Task details →
In the listing that follows, locate the line containing "margin-top: none ->" and the line containing "font-weight: none ->". Retype exactly those two lines and every line between them, and nothing more.

Data shown →
-*-

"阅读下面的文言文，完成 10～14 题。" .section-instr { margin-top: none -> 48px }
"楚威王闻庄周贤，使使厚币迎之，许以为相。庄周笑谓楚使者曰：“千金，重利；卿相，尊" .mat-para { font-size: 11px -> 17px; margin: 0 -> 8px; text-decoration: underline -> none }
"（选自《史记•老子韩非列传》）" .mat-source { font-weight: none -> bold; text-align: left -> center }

-*-

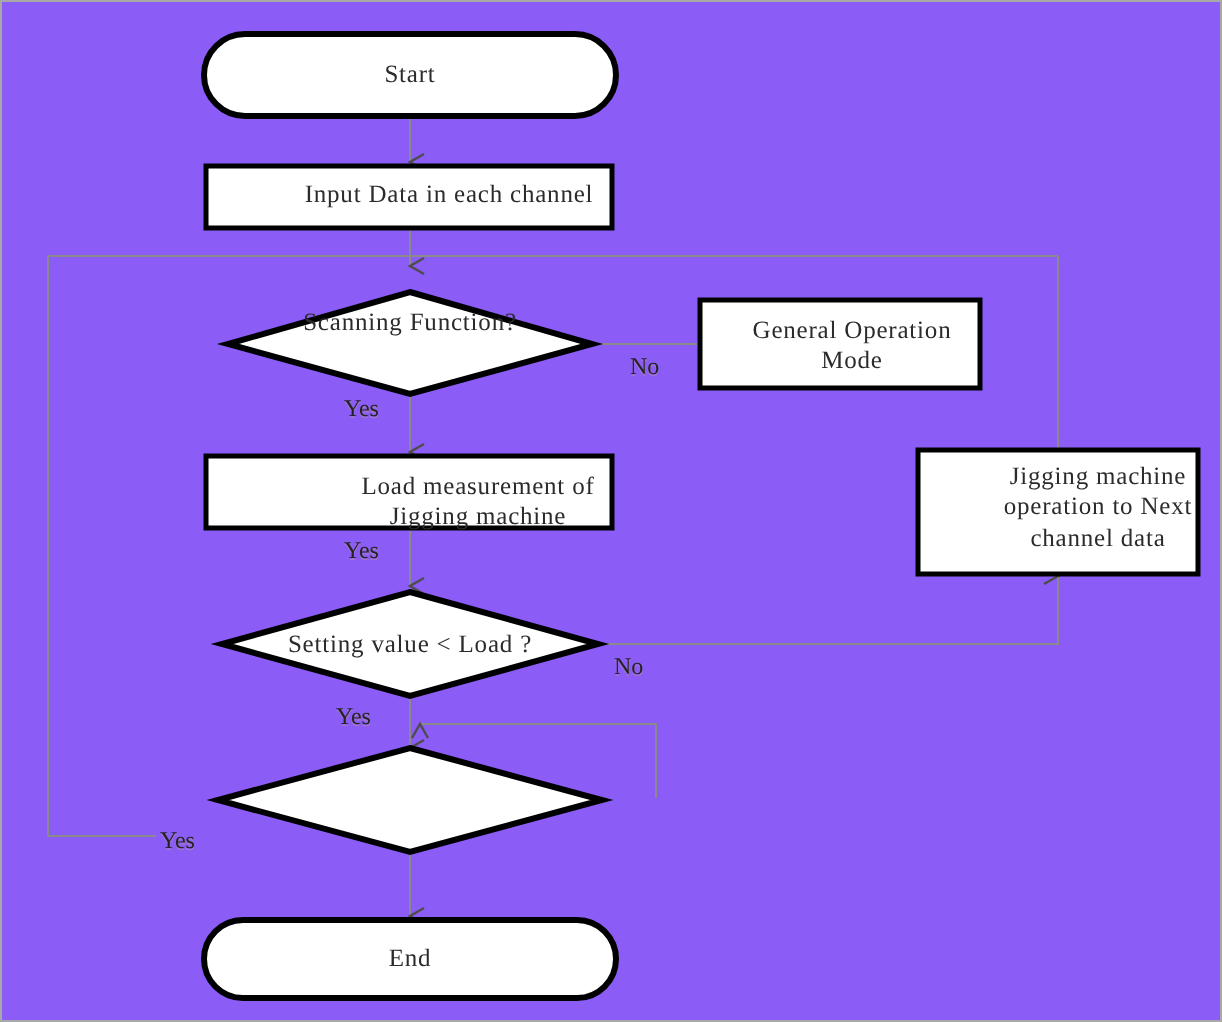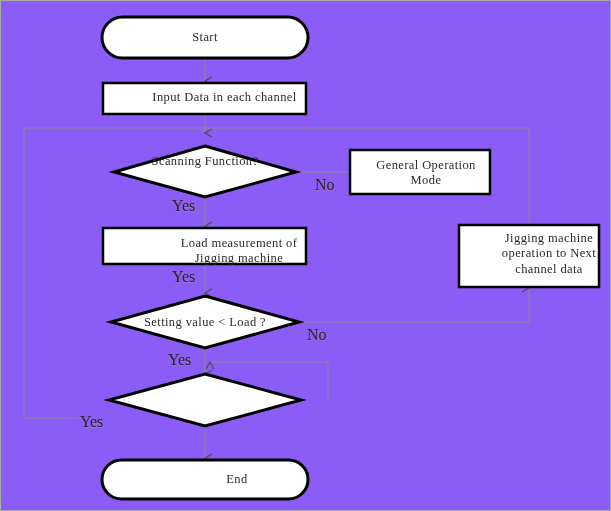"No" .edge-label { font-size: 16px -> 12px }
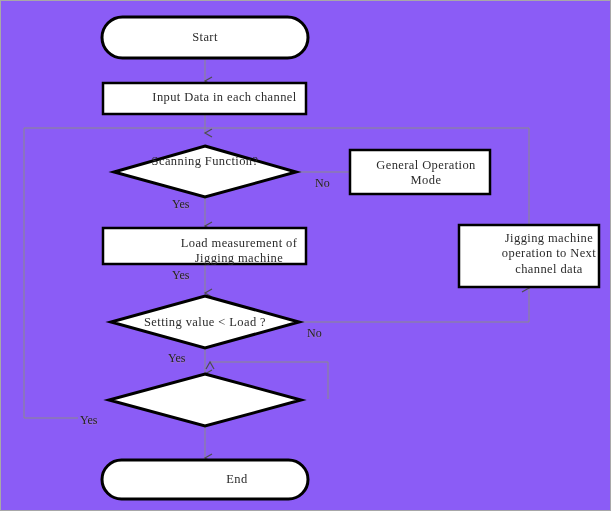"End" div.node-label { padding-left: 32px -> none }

-*-

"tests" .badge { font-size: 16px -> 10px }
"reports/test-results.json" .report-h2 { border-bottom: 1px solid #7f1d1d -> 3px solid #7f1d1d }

-*-

Answer box →
"阅读下面的文言文，完成 10～14 题。" .section-instr { margin-top: none -> 48px }
"楚威王闻庄周贤，使使厚币迎之，许以为相。庄周笑谓楚使者曰：“千金，重利；卿相，尊" .mat-para { font-size: 11px -> 17px; margin: 0 -> 8px; text-decoration: underline -> none }
"（选自《史记•老子韩非列传》）" .mat-source { font-weight: none -> bold; text-align: left -> center }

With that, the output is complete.